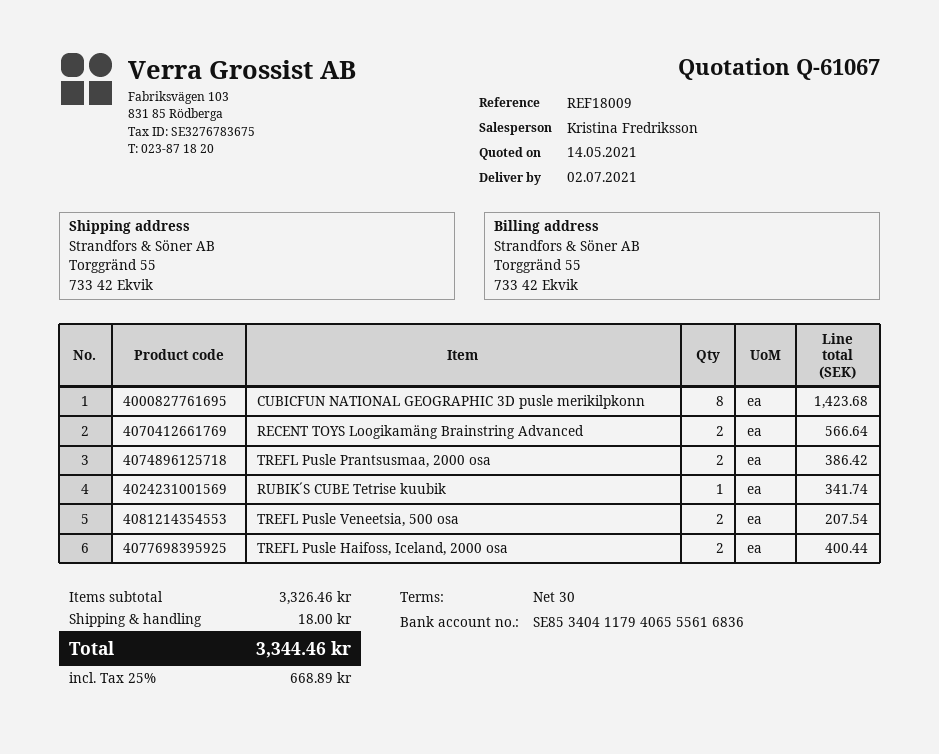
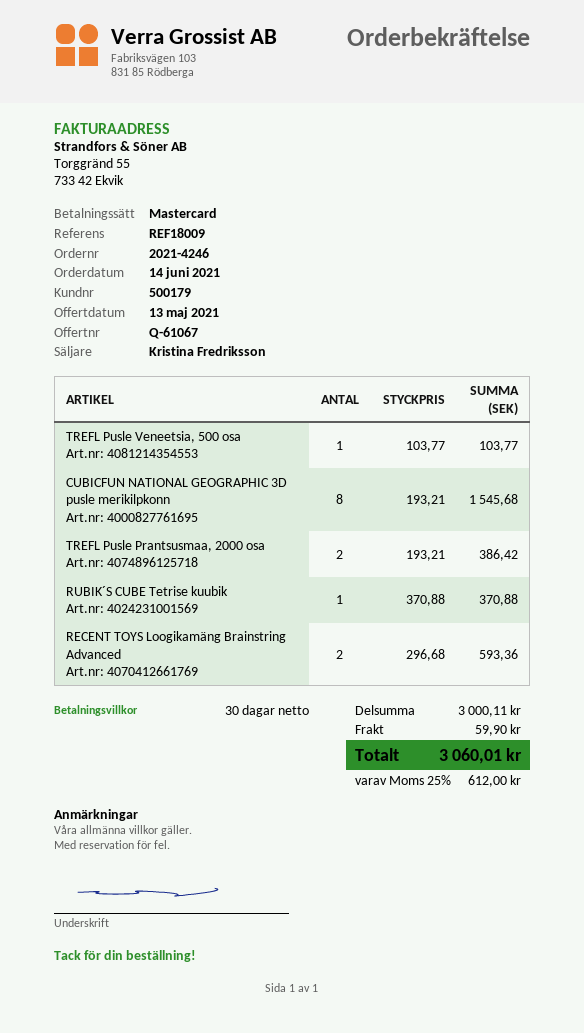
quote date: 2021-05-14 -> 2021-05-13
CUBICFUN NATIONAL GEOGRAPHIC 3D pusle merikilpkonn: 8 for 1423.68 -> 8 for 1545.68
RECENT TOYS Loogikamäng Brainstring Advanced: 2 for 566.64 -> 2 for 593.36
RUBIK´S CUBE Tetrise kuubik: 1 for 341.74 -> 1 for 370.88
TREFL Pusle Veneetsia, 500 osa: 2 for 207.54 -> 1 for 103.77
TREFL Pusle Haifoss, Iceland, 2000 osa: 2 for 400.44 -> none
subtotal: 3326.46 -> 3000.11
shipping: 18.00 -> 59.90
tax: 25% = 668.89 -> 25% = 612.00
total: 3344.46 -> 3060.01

Task instructions |
Using the entries above, give the number of lines that include "TREFL", with no added words.

Problem solution |
2